Another tricky issue for sponsors and policy makers is the timing of public disclosure of safety information. "The biggest risk to Sentinel is false positives," comments Marcus Wilson, president of HealthCore, the data analysis subsidiary of WellPoint; too early release increases the possibility that a report may be wrong or incomplete and thus raises unnecessary alarm. But delaying communication on an emerging safety issue may result in patient harm and expose program participants to "failure to warn" liability charges. Legal experts want FDA to develop model procedures for when, how, and to whom to report drug safety findings to set a policy that can be applied in court.

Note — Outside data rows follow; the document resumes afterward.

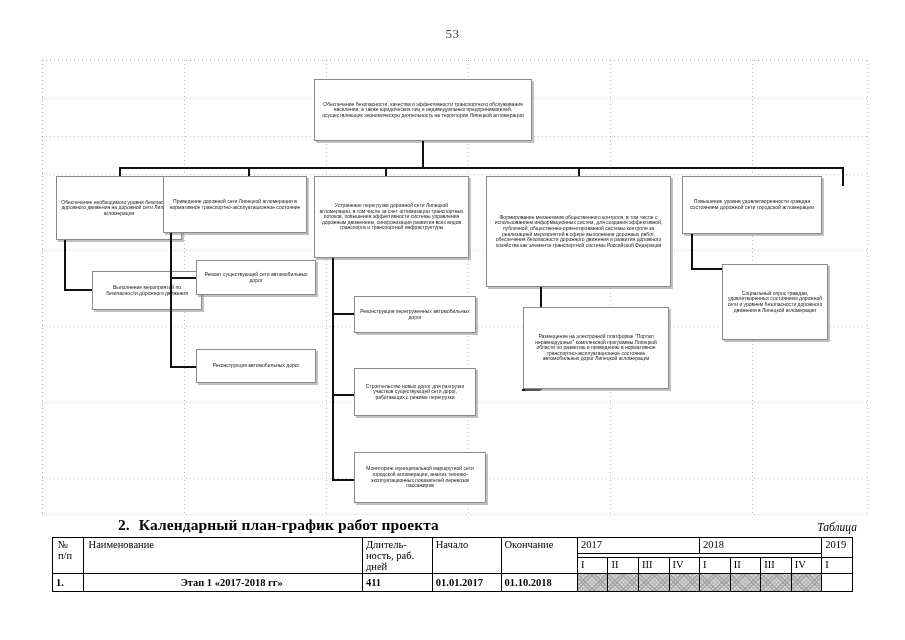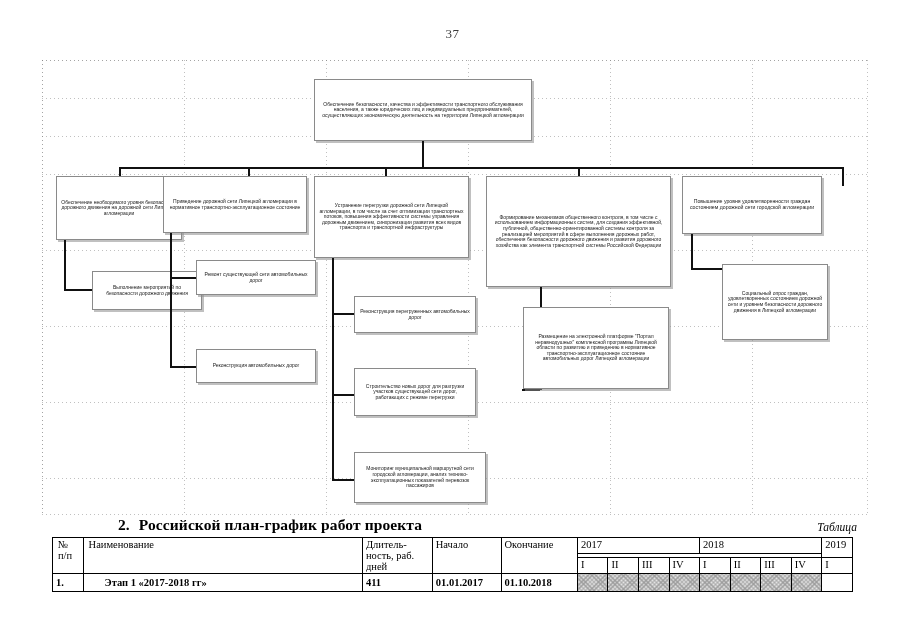--- a/index.html
+++ b/index.html
@@ -120,32 +120,32 @@
     padding-left: 5px;
   }
   .plan-table th.hdr-np { width: 28px; }
   .plan-table th.hdr-name { width: 256px; }
   .plan-table th.hdr-dur { width: 64px; }
   .plan-table th.hdr-start { width: 63px; }
   .plan-table th.hdr-end { width: 70px; }
   .q-col { width: 28px; }
   .v-bottom { vertical-align: bottom; }
   .row-data td { font-weight: bold; font-size: 10.5px; padding-top: 3px; padding-bottom: 3px;}
-  .row-data td.cell-name { text-align: left; padding-left: 21px; }
+  .row-data td.cell-name { text-align: center; padding-left: 21px; }
   .cell-filled {
     background-image:
       repeating-linear-gradient(45deg, #9a9a9a 0 1px, transparent 1px 3px),
       repeating-linear-gradient(-45deg, #9a9a9a 0 1px, transparent 1px 3px);
     background-color: #e3e3e3;
   }
 </style>
 </head>
 <body>
 
-<div class="page-number">37</div>
+<div class="page-number">53</div>
 
 <div class="diagram">
 
   <div class="guide-grid"></div>
   <div class="gline-h" style="top:0px;"></div>
   <div class="gline-h" style="top:38px;"></div>
   <div class="gline-h" style="top:76px;"></div>
   <div class="gline-h" style="top:114px;"></div>
   <div class="gline-h" style="top:190px;"></div>
   <div class="gline-h" style="top:266px;"></div>
@@ -226,21 +226,21 @@
 
   <div class="conn v" style="left:649px; top:174px; height:35px;"></div>
   <div class="conn h" style="left:649px; top:208px; width:31px;"></div>
   <div class="node f50" style="left:680px; top:204px; width:106px; height:76px;">
     <span>Социальный опрос граждан, удовлетворенных состоянием дорожной сети и уровнем безопасности дорожного движения в Липецкой агломерации</span>
   </div>
 
 </div>
 
 <div class="section-title">
-  <span class="num">2.</span><span>Российской план-график работ проекта</span>
+  <span class="num">2.</span><span>Календарный план-график работ проекта</span>
 </div>
 <div class="table-caption">Таблица</div>
 
 <table class="plan-table">
   <thead>
     <tr>
       <th class="hdr-np lbl-left" rowspan="3">
         <div>№</div>
         <div>п/п</div>
       </th>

All these issues will shape how FDA interprets and utilizes Sentinel findings in regulatory decision-making. Confirmation of safety signals could result in changes in a product's labeling, agency alerts to health care professionals, and public warnings about appropriate drug use. Despite concerns about the completeness, objectivity, and timing of drug safety reports, Woodcock maintains that "what we're going to get is going to be better that what we have right now."

Sponsors want to be at the table when such important issues are discussed and decided and seek to do this through OMOP, an industry-funded collaboration involving FDA, the Foundation for the National Institutes of Health, and the Pharmaceutical Research and Manufacturers of America (PhRMA). Unfortunately, there are no industry representatives on the Sentinel planning board, and OMOP is not an official participant in the program, largely because some stakeholders fear that sponsor involvement would taint the validity of results.

OMOP's agenda reflects strong industry interest in shaping and supporting Sentinel policies for assessing drug safety and for communicating those findings to health professionals and patients. At the Sentinel workshop, Patrick Ryan, manager of drug development sciences at GlaxoSmithKline, described OMOP feasibility studies on data infrastructure and analytical methods completed last year and current plans to evaluate procedures for using observational data to uncover relationships between drug exposure and outcomes.

Pharma companies also want access to Sentinel data for their own internal analyses and for postmarketing studies, and may feel compelled to spend valuable resources building their own versions of Sentinel if blocked from such important information. Woodcock noted that the mini-Sentinel system can't yet support third-party postmarketing analysis, and that FDA will have to deal with industry access once the full "industrial strength Sentinel" emerges.

Broader system

While Sentinel's prime purpose is to serve FDA's regulatory mission, the long-term vision is that it will be part of a larger health information system that also provides data for outcomes studies, comparative effectiveness research (CER), and health system quality reporting. Manufacturers support the goal of building such a multipurpose network, said Paul Stang of Johnson & Johnson, but this requires more investment in research methods, standards for data sources and evidence, and governance of emerging models.

Carolyn Clancy, director of the Agency for Healthcare Research and Quality (AHRQ), concluded the workshop by describing AHRQ initiatives to improve patient registries and to build distributed data research networks that can answer queries related to the effectiveness and safety of medical services and products. These activities reflect the over-arching goal of identifying synergies between postmarket surveillance and CER, and providing incentives for health care providers to participate in eHealth activities.